- DVD cover art of Rubber Johnny
- Directed by: Chris Cunningham
- Written by: Chris Cunningham
- Produced by: Chris Cunningham
- Starring: Chris Cunningham Elvis the dog Percy Rutterford (voice)
- Edited by: Chris Cunningham
- Music by: Aphex Twin
- Distributed by: Warp Films
- Release date: June 20, 2005 (United Kingdom);
- Running time: 6 minutes
- Language: English

= Rubber Johnny =

Rubber Johnny is a 2005 British experimental short film/music video written, directed and produced by Chris Cunningham. It also features music by Aphex Twin.

== Plot ==
The film, entirely presented in infrared vision, begins with an out-of-focus closeup of Johnny (played by Cunningham) babbling incomprehensibly while being interviewed by an unseen man. At one point, Johnny mumbles the word "ma-ma" twice, after which the man asks if he wants his mother to come in. This causes Johnny to start breathing erratically and lose control, so the man gives Johnny a sedative injection to calm him down.

The video cuts to a fluorescent light turning on, a mouse crawling over a press-sticker credits list, followed by the title, "Rubber Johnny", which is shown written on a condom in a backward-playing shot of it being pulled off a penis.

Johnny sits recumbent in his wheelchair with his oversized head hanging over the back of it. He starts dancing to the Aphex Twin track "Afx237 v.7" while his chihuahua watches. His dancing involves him performing balancing tricks with his wheelchair and deflecting light beams with his hands. A door opens and Johnny is interrupted by an aggressive male voice. During this, Johnny is sitting upright in the wheelchair. The voice yells at him indistinctly, a slap to Johnny's face is implied, and the door is slammed shut.
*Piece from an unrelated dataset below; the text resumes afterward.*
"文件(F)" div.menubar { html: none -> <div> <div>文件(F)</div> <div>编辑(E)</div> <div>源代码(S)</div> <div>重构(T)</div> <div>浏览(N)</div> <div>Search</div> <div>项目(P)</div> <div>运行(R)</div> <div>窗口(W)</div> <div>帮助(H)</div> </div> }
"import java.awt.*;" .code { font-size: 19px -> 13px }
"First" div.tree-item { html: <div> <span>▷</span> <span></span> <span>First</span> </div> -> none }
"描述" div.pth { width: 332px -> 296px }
Johnny snorts a large line of cocaine. He screams in the dark and hides behind a door, avoiding white light beams. Johnny's face smashes repeatedly into a glass surface, and each time chunks of his face articulate the vocals in the song. He is interrupted a second time by the voice, after which Johnny once again reclines back in his wheelchair and babbles at his chihuahua.

The credits roll over a night scene of a train passing in the distance.

==Production==
Shot on DV night-vision, the film was made in Cunningham's own time as a home movie of sorts. After filming began in 2002, Rubber Johnny took three and half years of weekends to complete.

Cunningham explained that the effect of an exploding head was made using "just a tangerine and Plasticine with a banger inside it". He created some effects in his own kitchen instead of relying on CGI.

==Release==
===Home media===
Rubber Johnny was released on DVD by Warp on 20 June and 12 July 2005. The latter release included a book on the film containing 40-odd pages.

==Reception==
Pascal Wyse of The Guardian referred to it as "virtuosic grossness", stating, "there is more fleeting shock than real haunting. Perhaps, in all the synaptic mayhem, there is just no room for the viewer to contact their own demons." Treble.com listed the film in its "10 Terrifying Music Videos", calling it "both hilarious and terrifying".

Writing for The Telegraph, Chris Campion asserted that the video was "like a Looney Tunes short for a generation raised on video nasties and rave music".

S. McKeating of Stylus Magazine awarded Rubber Johnny a 'B+' rating, lauding it as an "exceptionally entertaining odd short film" but only for viewers "with the right frame of mind". He additionally demanded that Cunningham "take it one step further and give us an hour and a half of warped material".

Founder of fact-checking website Snopes David Mikkelson noted the circulation of claims that the film was a documentation of real events. He noted that the "film itself is difficult to describe in ordinary terms".